Affiliation:
1. Chevron Petroleum Technology Company
2. University of California at Los Angeles
Abstract
ABSTRACT
Grid orientation effects can arise in simulations of recovery processes when the mobility ratio of the displacement is unfavorable. These effects result from the application of numerical solution techniques to equations describing physically unstable displacement processes. In theory, the introduction of stabilizing terms (such as physical dispersion in the case of a miscible displacement) in the governing equations acts to minimize these effects. In practice, however, the numerical dispersion resulting from the first order discretization of the convective terms overwhelms the physically dispersive terms, and the stabilizing effects of these terms are not accurately modeled.
In this paper, we apply higher order, shock capturing, finite difference methods to the simulation of miscible and immiscible displacement processes. This will be shown to reduce numerical dispersion to a level where the effects of the stabilizing terms can be accurately resolved numerically, resulting in the minimization of grid orientation effects. Two different families of higher order methods are investigated.
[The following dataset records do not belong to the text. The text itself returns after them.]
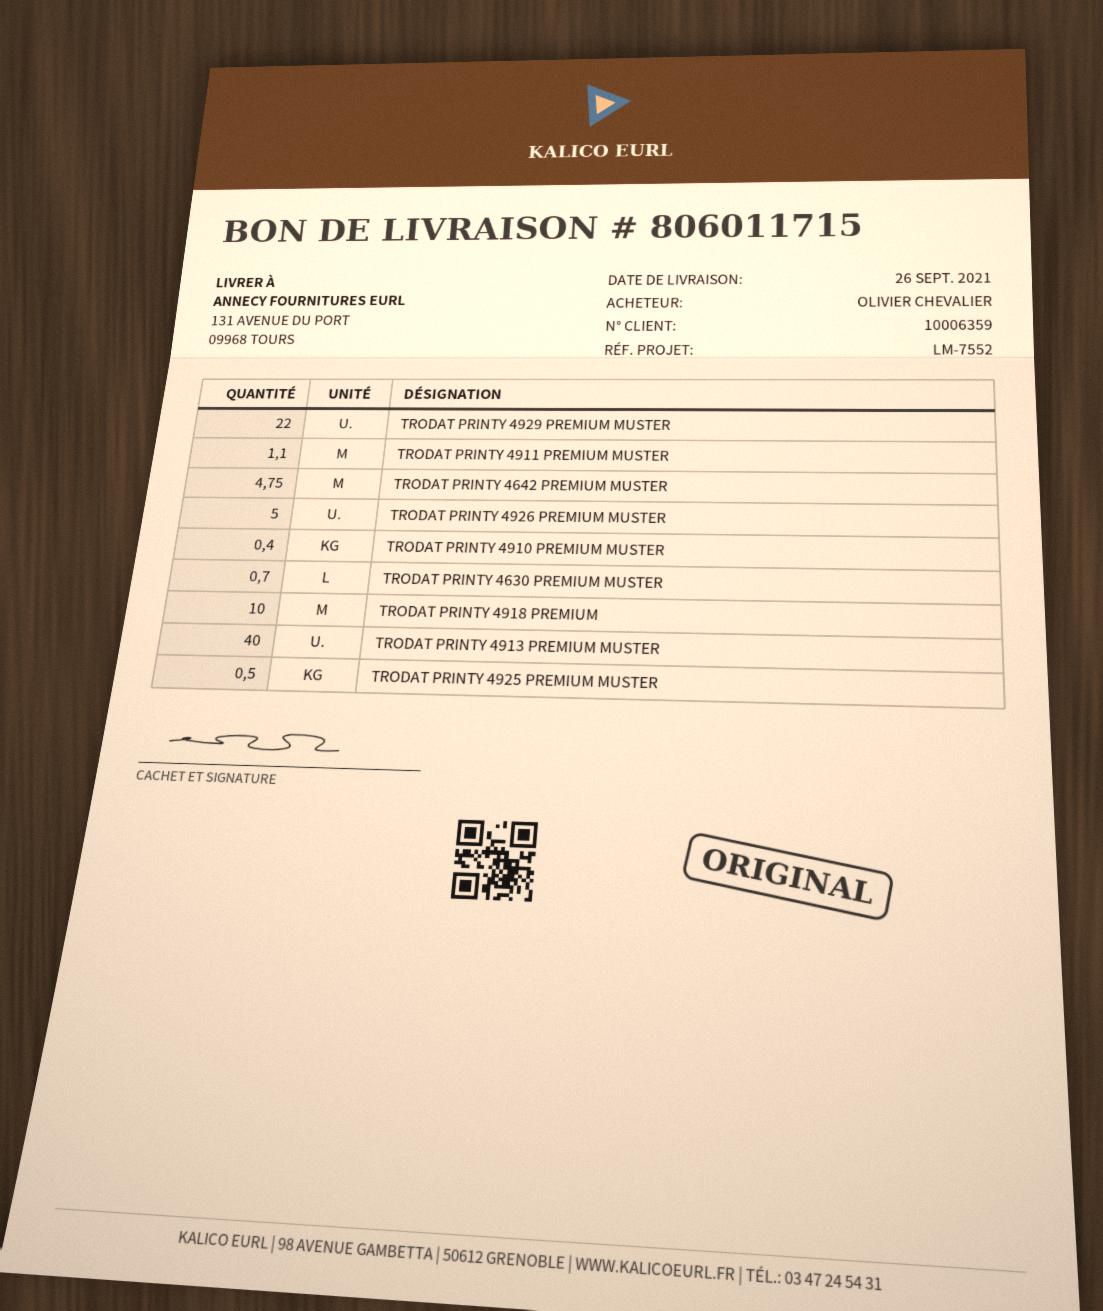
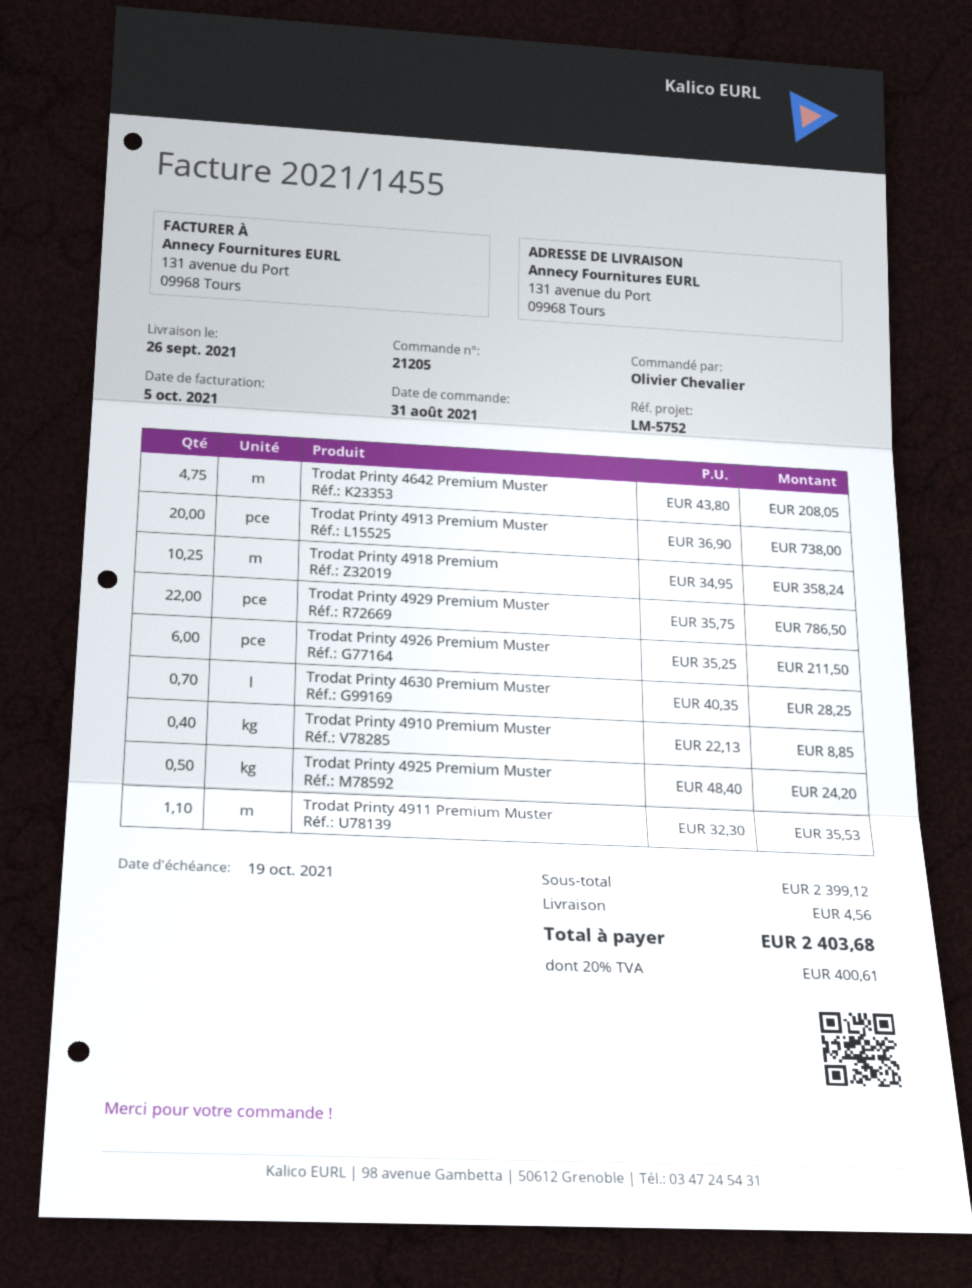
reference: LM-7552 -> LM-5752
TRODAT PRINTY 4926 PREMIUM MUSTER: 5 -> 6
TRODAT PRINTY 4918 PREMIUM: 10 -> 10.25
TRODAT PRINTY 4913 PREMIUM MUSTER: 40 -> 20

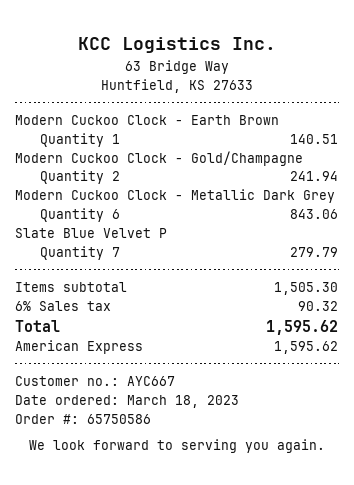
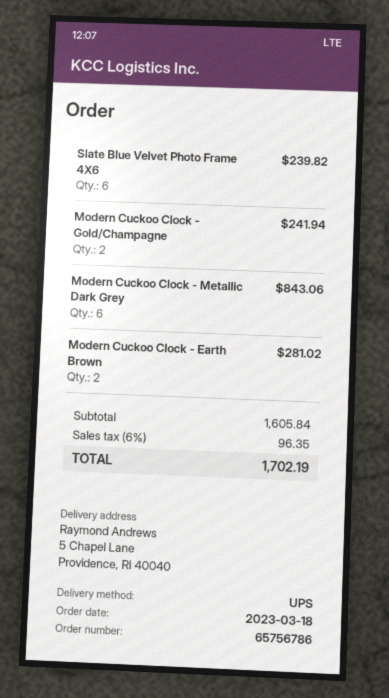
order number: 65750586 -> 65756786
Modern Cuckoo Clock - Earth Brown: 1 for 140.51 -> 2 for 281.02
Slate Blue Velvet P: 7 for 279.79 -> 6 for 239.82
subtotal: 1505.30 -> 1605.84
tax: 6% = 90.32 -> 6% = 96.35
total: 1595.62 -> 1702.19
The first such method, a so-called second order TVD (total variation diminishing) scheme, reduces numerical dispersion somewhat relative to the usual first order scheme. The second method investigated, a third order ENO (essentially non-oscillatory) scheme, reduces numerical dispersion even further, to an extent such that the stabilizing terms can be accurately resolved. This will be seen to nearly eliminate grid orientation effects in some cases in which the usual first order finite difference approach yields highly grid dependent solutions and the second order approach yields slightly grid dependent solutions.
Publisher
Society of Petroleum Engineers (SPE)
Cited by
29 articles.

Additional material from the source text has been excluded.